• Collection entries:
──────
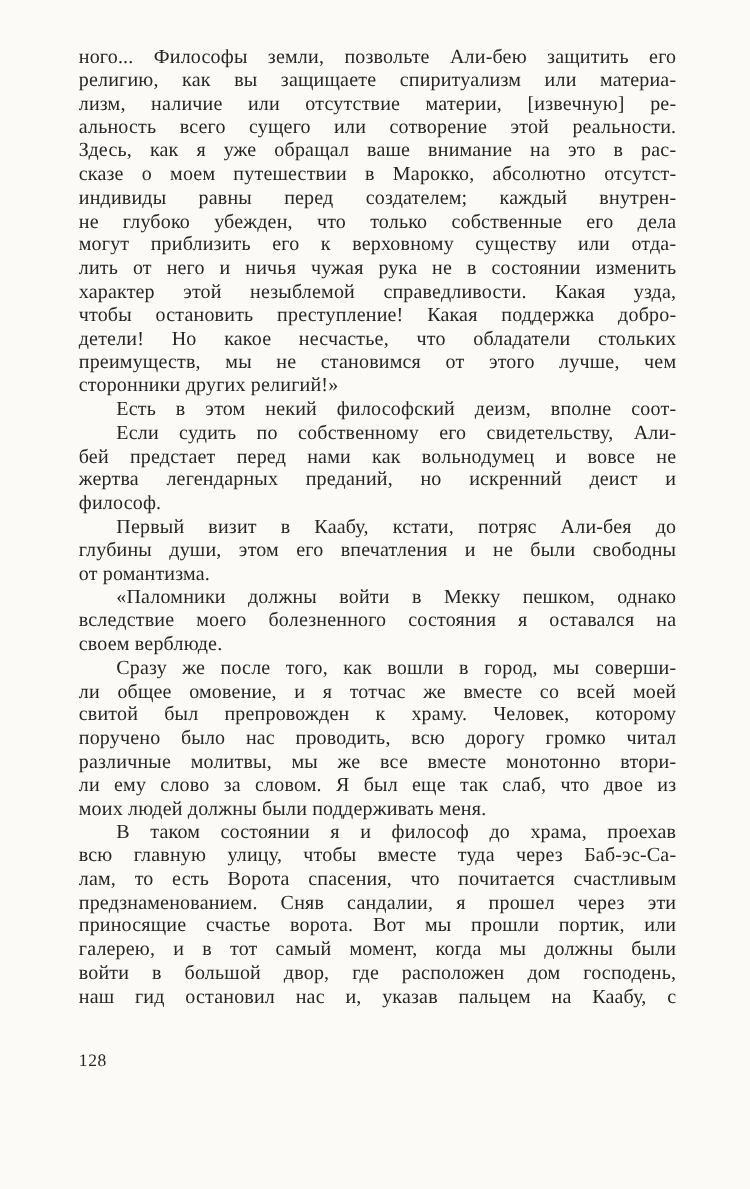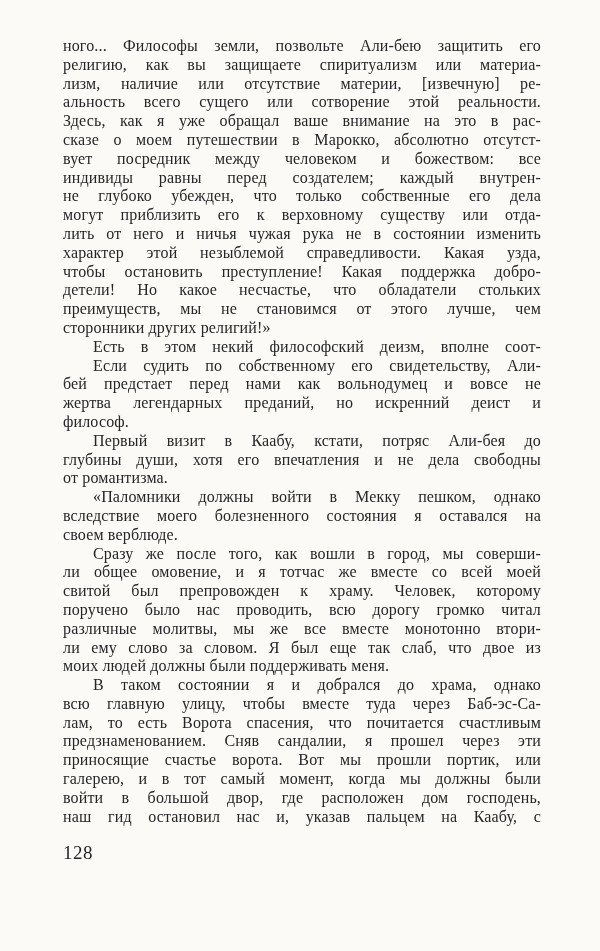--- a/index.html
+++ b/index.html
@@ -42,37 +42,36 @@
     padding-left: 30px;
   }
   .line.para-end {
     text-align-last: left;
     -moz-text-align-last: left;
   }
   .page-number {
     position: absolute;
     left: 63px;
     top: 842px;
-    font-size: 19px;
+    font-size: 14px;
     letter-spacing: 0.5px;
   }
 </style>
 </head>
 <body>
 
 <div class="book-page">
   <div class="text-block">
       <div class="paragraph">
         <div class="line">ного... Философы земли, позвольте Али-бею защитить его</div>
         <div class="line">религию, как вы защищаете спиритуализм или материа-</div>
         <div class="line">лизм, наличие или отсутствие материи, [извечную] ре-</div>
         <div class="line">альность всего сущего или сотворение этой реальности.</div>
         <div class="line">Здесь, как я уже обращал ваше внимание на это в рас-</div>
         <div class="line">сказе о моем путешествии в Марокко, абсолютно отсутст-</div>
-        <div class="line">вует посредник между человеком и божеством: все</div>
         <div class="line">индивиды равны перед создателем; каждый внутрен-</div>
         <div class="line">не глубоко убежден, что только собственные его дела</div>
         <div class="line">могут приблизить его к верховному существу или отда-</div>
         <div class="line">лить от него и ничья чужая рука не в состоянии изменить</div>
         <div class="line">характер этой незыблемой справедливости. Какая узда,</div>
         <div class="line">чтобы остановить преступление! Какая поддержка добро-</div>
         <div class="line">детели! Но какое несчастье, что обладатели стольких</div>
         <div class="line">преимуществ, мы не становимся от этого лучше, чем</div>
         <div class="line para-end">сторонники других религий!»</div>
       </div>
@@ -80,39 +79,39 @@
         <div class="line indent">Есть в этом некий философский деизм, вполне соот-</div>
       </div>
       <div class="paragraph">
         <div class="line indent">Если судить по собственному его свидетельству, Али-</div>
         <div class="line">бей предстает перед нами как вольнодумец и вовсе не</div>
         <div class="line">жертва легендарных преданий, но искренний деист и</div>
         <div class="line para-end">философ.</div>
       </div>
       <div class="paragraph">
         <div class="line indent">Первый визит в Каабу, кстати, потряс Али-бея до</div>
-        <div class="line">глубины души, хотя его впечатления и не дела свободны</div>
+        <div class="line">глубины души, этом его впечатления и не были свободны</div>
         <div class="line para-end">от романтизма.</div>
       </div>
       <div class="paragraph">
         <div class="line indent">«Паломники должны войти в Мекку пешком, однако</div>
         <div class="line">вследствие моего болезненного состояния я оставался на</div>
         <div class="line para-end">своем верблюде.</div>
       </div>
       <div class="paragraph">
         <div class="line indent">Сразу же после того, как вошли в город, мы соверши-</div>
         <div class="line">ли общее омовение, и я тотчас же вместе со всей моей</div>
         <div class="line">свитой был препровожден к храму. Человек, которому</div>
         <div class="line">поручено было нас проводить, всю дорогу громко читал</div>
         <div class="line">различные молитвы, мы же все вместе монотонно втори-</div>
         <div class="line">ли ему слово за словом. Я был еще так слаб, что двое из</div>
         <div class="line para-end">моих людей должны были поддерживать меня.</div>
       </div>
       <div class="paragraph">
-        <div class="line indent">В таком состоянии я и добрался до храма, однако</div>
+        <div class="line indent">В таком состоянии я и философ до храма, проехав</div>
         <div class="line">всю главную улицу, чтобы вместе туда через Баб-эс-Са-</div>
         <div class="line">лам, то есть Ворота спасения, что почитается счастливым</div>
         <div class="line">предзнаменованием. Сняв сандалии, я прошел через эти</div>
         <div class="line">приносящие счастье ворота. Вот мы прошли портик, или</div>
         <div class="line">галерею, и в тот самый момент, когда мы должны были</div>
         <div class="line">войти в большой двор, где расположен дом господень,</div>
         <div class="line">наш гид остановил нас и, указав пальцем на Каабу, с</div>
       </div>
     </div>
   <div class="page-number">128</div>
──────
• Your instructions: Write out the data above exactly, minus any images.

• Result below:
--- a/index.html
+++ b/index.html
@@ -42,37 +42,36 @@
     padding-left: 30px;
   }
   .line.para-end {
     text-align-last: left;
     -moz-text-align-last: left;
   }
   .page-number {
     position: absolute;
     left: 63px;
     top: 842px;
-    font-size: 19px;
+    font-size: 14px;
     letter-spacing: 0.5px;
   }
 </style>
 </head>
 <body>
 
 <div class="book-page">
   <div class="text-block">
       <div class="paragraph">
         <div class="line">ного... Философы земли, позвольте Али-бею защитить его</div>
         <div class="line">религию, как вы защищаете спиритуализм или материа-</div>
         <div class="line">лизм, наличие или отсутствие материи, [извечную] ре-</div>
         <div class="line">альность всего сущего или сотворение этой реальности.</div>
         <div class="line">Здесь, как я уже обращал ваше внимание на это в рас-</div>
         <div class="line">сказе о моем путешествии в Марокко, абсолютно отсутст-</div>
-        <div class="line">вует посредник между человеком и божеством: все</div>
         <div class="line">индивиды равны перед создателем; каждый внутрен-</div>
         <div class="line">не глубоко убежден, что только собственные его дела</div>
         <div class="line">могут приблизить его к верховному существу или отда-</div>
         <div class="line">лить от него и ничья чужая рука не в состоянии изменить</div>
         <div class="line">характер этой незыблемой справедливости. Какая узда,</div>
         <div class="line">чтобы остановить преступление! Какая поддержка добро-</div>
         <div class="line">детели! Но какое несчастье, что обладатели стольких</div>
         <div class="line">преимуществ, мы не становимся от этого лучше, чем</div>
         <div class="line para-end">сторонники других религий!»</div>
       </div>
@@ -80,39 +79,39 @@
         <div class="line indent">Есть в этом некий философский деизм, вполне соот-</div>
       </div>
       <div class="paragraph">
         <div class="line indent">Если судить по собственному его свидетельству, Али-</div>
         <div class="line">бей предстает перед нами как вольнодумец и вовсе не</div>
         <div class="line">жертва легендарных преданий, но искренний деист и</div>
         <div class="line para-end">философ.</div>
       </div>
       <div class="paragraph">
         <div class="line indent">Первый визит в Каабу, кстати, потряс Али-бея до</div>
-        <div class="line">глубины души, хотя его впечатления и не дела свободны</div>
+        <div class="line">глубины души, этом его впечатления и не были свободны</div>
         <div class="line para-end">от романтизма.</div>
       </div>
       <div class="paragraph">
         <div class="line indent">«Паломники должны войти в Мекку пешком, однако</div>
         <div class="line">вследствие моего болезненного состояния я оставался на</div>
         <div class="line para-end">своем верблюде.</div>
       </div>
       <div class="paragraph">
         <div class="line indent">Сразу же после того, как вошли в город, мы соверши-</div>
         <div class="line">ли общее омовение, и я тотчас же вместе со всей моей</div>
         <div class="line">свитой был препровожден к храму. Человек, которому</div>
         <div class="line">поручено было нас проводить, всю дорогу громко читал</div>
         <div class="line">различные молитвы, мы же все вместе монотонно втори-</div>
         <div class="line">ли ему слово за словом. Я был еще так слаб, что двое из</div>
         <div class="line para-end">моих людей должны были поддерживать меня.</div>
       </div>
       <div class="paragraph">
-        <div class="line indent">В таком состоянии я и добрался до храма, однако</div>
+        <div class="line indent">В таком состоянии я и философ до храма, проехав</div>
         <div class="line">всю главную улицу, чтобы вместе туда через Баб-эс-Са-</div>
         <div class="line">лам, то есть Ворота спасения, что почитается счастливым</div>
         <div class="line">предзнаменованием. Сняв сандалии, я прошел через эти</div>
         <div class="line">приносящие счастье ворота. Вот мы прошли портик, или</div>
         <div class="line">галерею, и в тот самый момент, когда мы должны были</div>
         <div class="line">войти в большой двор, где расположен дом господень,</div>
         <div class="line">наш гид остановил нас и, указав пальцем на Каабу, с</div>
       </div>
     </div>
   <div class="page-number">128</div>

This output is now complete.